Within a few seconds, however, Schmidt was deeply remorseful he had ever uttered an unkind word—indeed, that he had ever entertained a slanderous thought—about the man at the other end of the secure line. It seemed the Israelis, as was often the case, had tapped into a vein of magic intelligence, this time regarding the new cell wreaking havoc in Germany. Navot was predictably evasive about how he had acquired this intelligence. It was a mosaic, he claimed, a blend of human sources and electronic intercepts. Lives were at stake. The clock was ticking.

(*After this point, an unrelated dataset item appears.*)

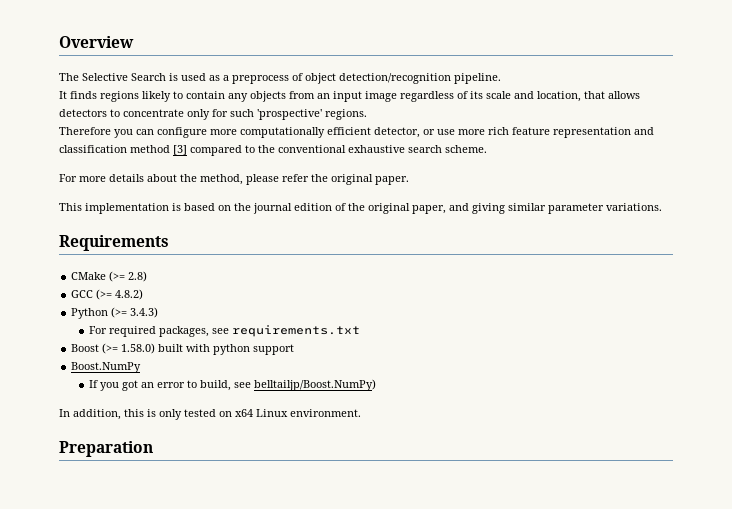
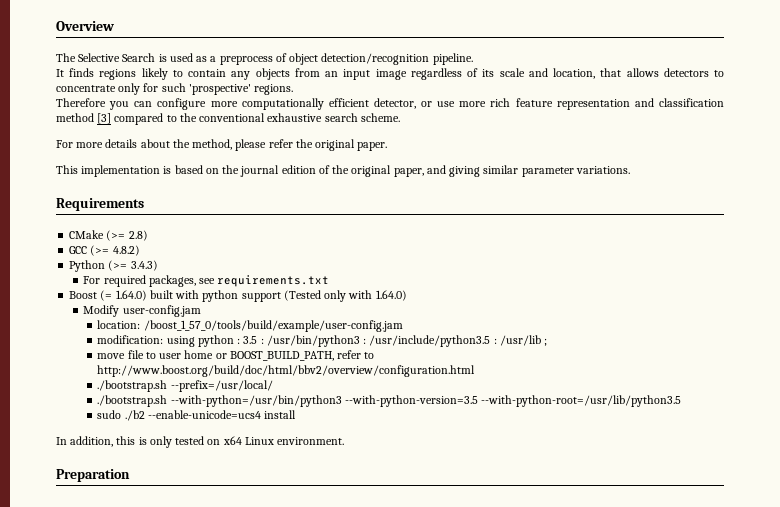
[102,343,156,354] (>= 1.58.0) -> [100,290,147,301] (= 1.64.0)
[71,362,142,373] [88,379,376,391] // Boost.NumPy // If you got an error to build, see belltailjp/Boost.NumPy) -> [283,290,407,302] [83,305,201,317] [97,320,403,332] [97,335,548,347] [97,350,375,361] [97,365,476,377] [97,380,273,392] [97,395,682,407] [97,410,297,421] (Tested only with 1.64.0) // Modify user-config.jam // location: /boost_1_57_0/tools/build/example/user-config.jam // modification: using python : 3.5 : /usr/bin/python3 : /usr/include/python3.5 : /usr/lib ; // move file to user home or BOOST_BUILD_PATH, refer to http://www.boost.org/build/doc/html/bbv2/overview/configuration.html // ./bootstrap.sh --prefix=/usr/local/ // ./bootstrap.sh --with-python=/usr/bin/python3 --with-python-version=3.5 --with-python-root=/usr/lib/python3.5 // sudo ./b2 --enable-unicode=ucs4 install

Whatever the source of the information, it was highly specific. It concerned a property in Grosshau, a tiny farming hamlet located on the edge of the dense German forest known as the Hürtgenwald. The property was owned by something called OSH Holdings, a Hamburg-based concern. There were two structures, a traditional German farmhouse and an outbuilding fashioned of corrugated metal. The farmhouse was largely unfurnished. In the outbuilding, however, was a ten-year-old Mitsubishi light-duty cargo truck loaded with two dozen drums of ammonium nitrate fertilizer, nitromethane, and Tovex, the makings of an ANNM bomb.

The truck was registered to a Hamid Fawzi, a refugee, originally from Damascus, who had settled in Frankfurt after Syriaerupted into civil war. Or so claimed his social media pages, which were updated frequently. An engineer by training, Fawzi worked as an IT specialist for a German consulting firm, which was also owned by OSH Holdings. His wife, Asma, wore a full-face veil whenever she left their apartment. They had two children, a daughter named Salma and a boy named Mohammad.

According to Navot’s intelligence, a single operative was scheduled to arrive at the property that morning at ten o’clock. He could not say whether it would be Hamid Fawzi. He was quite certain, however, about the target: the immensely popular Cologne Christmas market now under way at the historic cathedral.

Gerhardt Schmidt had a long list of questions he wanted to ask Navot, but there wasn’t time for anything more than an expression of profound gratitude. After hanging up, he immediately rang the interior minister, who in turn rang the chancellor, along with Schmidt’s counterpart at the Bundespolizei. The first officers arrived at the farmhouse at eight thirty. A few minutes after nine, they were joined by four teams from GSG 9, Germany’s elite tactical and counterterrorism unit.